Thanks, this looks quite similar to the kind of thing I'm aiming for.
I'll have a more thorough read over the code later.

JOOI, how do you find Go compares with Erlang for this kind of project?
I don't know Erlang so I'm curious to get a sense of how it compares
with Go. This kind of application is pretty much the canonical use-case
for either of the two languages so it's interesting that you've got a
version written in both, one of which is in production. I'm thinking in
terms of things like how it performs under real-world conditions; did it
take a lot of tweaking & system-level configuration to get it from
first-working to actually-works-in-production; is there a big difference
in the size & complexity of the code; etc. Mainly just your subjective
observations on the bigger pros and cons of each language in the context
of this specific application.

- Robert

Nate Finch

unread,
May 27, 2014, 7:02:50 AM5/27/14
to golan...@googlegroups.com
I guess I don't understand what you're actually asking for, because you seem to already know what you need to do, you just don't like the answer.  

You were using defer in a goroutine because you thought that would work for your case c, and it doesn't.  Ok, let's accept that and go back to the original problem.  
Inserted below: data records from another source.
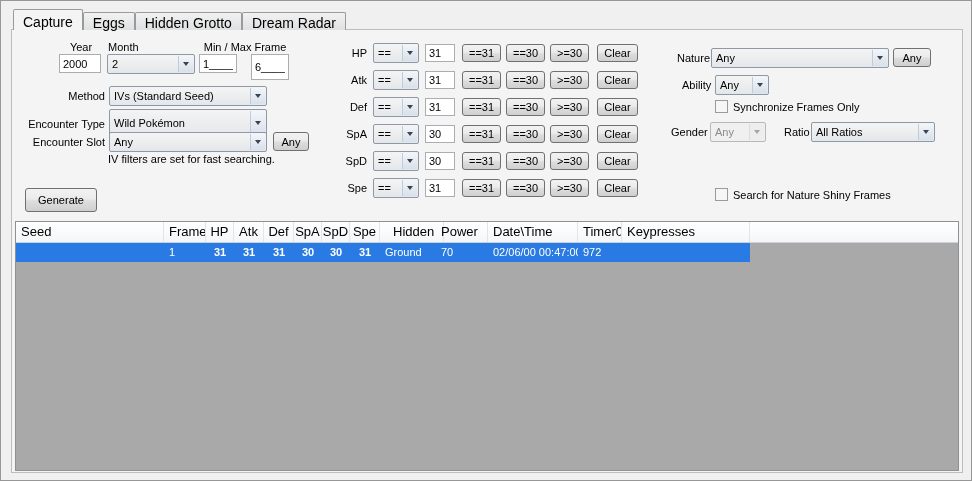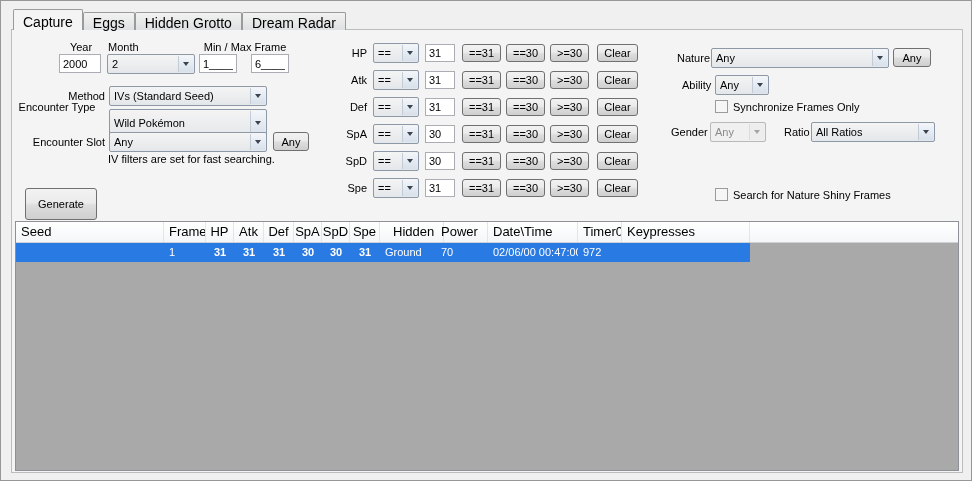--- a/index.html
+++ b/index.html
@@ -75,7 +75,7 @@
 
   <div class="label" style="left:198px;top:40px;width:92px;text-align:center;z-index:2;">Min / Max Frame</div>
   <input class="tb" style="left: 198px; top: 53px; width: 38px; height: 19px; z-index: 2;" value="1____">
-  <input class="tb" style="left: 250px; top: 53px; width: 38px; height: 19px; z-index: 2;" value="6____">
+  <input class="tb" style="left: 250px; top: 53px; width: 38px; height: 26px; z-index: 2;" value="6____">
 
   <div class="label" style="left:8px;top:89px;width:96px;text-align:right;z-index:2;">Method</div>
   <div class="combo" style="left:108px;top:85px;width:158px;height:20px;z-index:2;">

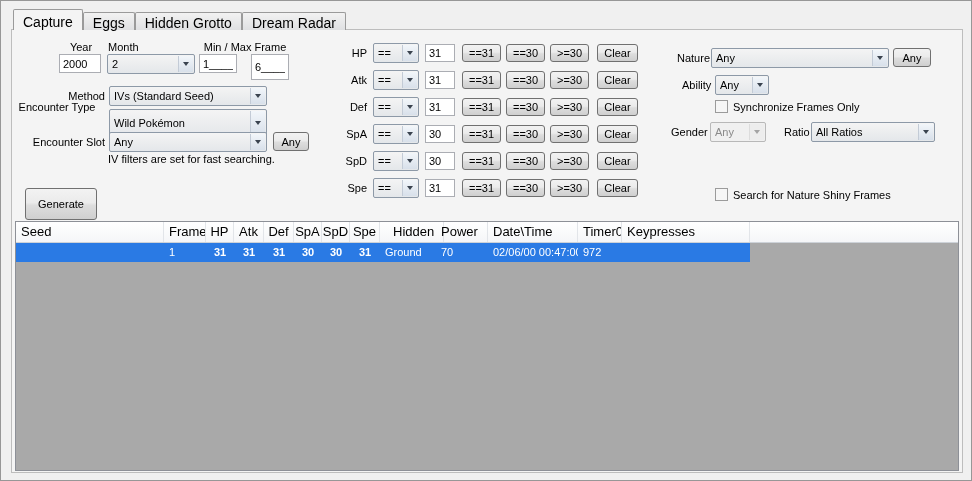--- a/index.html
+++ b/index.html
@@ -83,7 +83,7 @@
     <span class="arr"></span>
   </div>
 
-  <div class="label" style="left:8px;top:100px;width:96px;text-align:center;z-index:2;">Encounter Type</div>
+  <div class="label" style="left:8px;top:117px;width:96px;text-align:right;z-index:2;">Encounter Type</div>
   <div class="combo" style="left:108px;top:108px;width:158px;height:28px;z-index:2;">
     <span>Wild Pokémon</span>
     <span class="arr"></span>

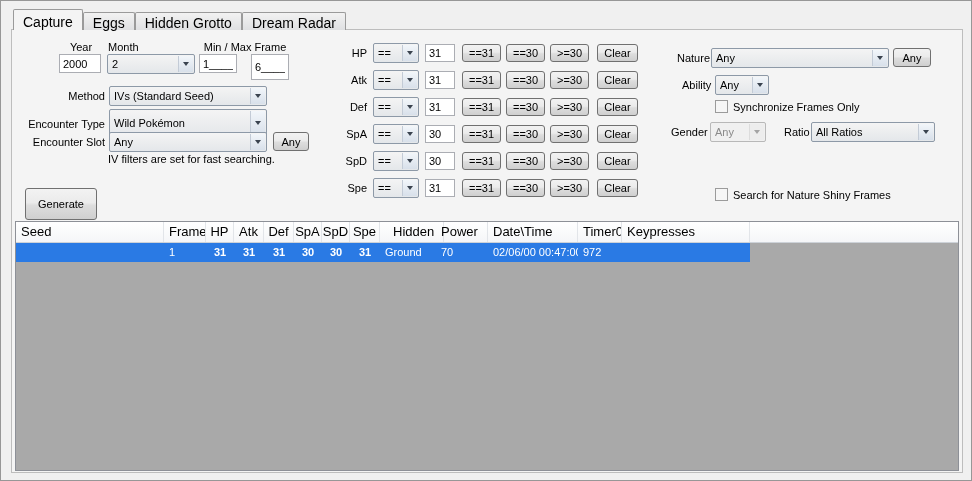--- a/index.html
+++ b/index.html
@@ -98,7 +98,7 @@
 
   <div class="label" style="left:107px;top:152px;z-index:2;">IV filters are set for fast searching.</div>
 
-  <div class="btn" style="left:24px;top:187px;width:72px;height:32px;z-index:2;">Generate</div>
+  <div class="btn" style="left:24px;top:187px;width:72px;height:24px;z-index:2;">Generate</div>
 
   <div class="label" style="left:322px;top:46px;width:44px;text-align:right;z-index:2;">HP</div>
   <div class="combo" style="left:372px;top:42px;width:46px;height:20px;z-index:2;">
You need something that runs at the end of the program (which in Go is defined as the end of the main() function) to clean up.  So.... put something at the end of main() to clean up.  Make it a fancy service that you can register cleanup tasks with if you want.  It seems like you already know that's the answer.  

Am I missing something?

roger peppe

unread,
May 27, 2014, 8:42:54 AM5/27/14
to Nate Finch, golang-nuts
On 27 May 2014 12:02, Nate Finch <nate....@gmail.com> wrote:
> You need something that runs at the end of the program (which in Go is
> defined as the end of the main() function) to clean up. So.... put
> something at the end of main() to clean up. Make it a fancy service that
> you can register cleanup tasks with if you want. It seems like you already
> know that's the answer.

This is what I was about to suggest. Something like this.

package atexit
import (
"sync"
"os"
)

var (
mu sync.Mutex
functions []func()
)

// Do registers the given function to be called
// when Exit is called.
func Do(f func()) {
mu.Lock()
defer mu.Unlock()
functions = append(functions, f)
}

// Exit calls all functions registered with
// Do and then calls os.Exit with the given error code.
func Exit(code int) {
for _, f := range functions {
f()
}
os.Exit(code)
}

Robert Tweed

unread,
May 27, 2014, 10:38:43 AM5/27/14
to golan...@googlegroups.com
On 27/05/2014 12:02, Nate Finch wrote:
> I guess I don't understand what you're actually asking for, because
> you seem to already know what you need to do, you just don't like the
> answer.
Yes, I've been programming in Go long enough that I can generally solve
most problems that come up. That doesn't mean those solutions are
necessarily optimal :)

Per my original question:

"I am trying to write a server object (in fact I plan to repeat this
pattern for lots of services in the application) that does its own lazy
resource initialisation on demand. It should therefore also clean up
after itself, either when destroyed explicitly or when the program
terminates. ... Otherwise, it looks like the caller is going to have to
know up-front which objects need to have deferred cleanup operations and
call them itself from within the main loop, which I want to avoid."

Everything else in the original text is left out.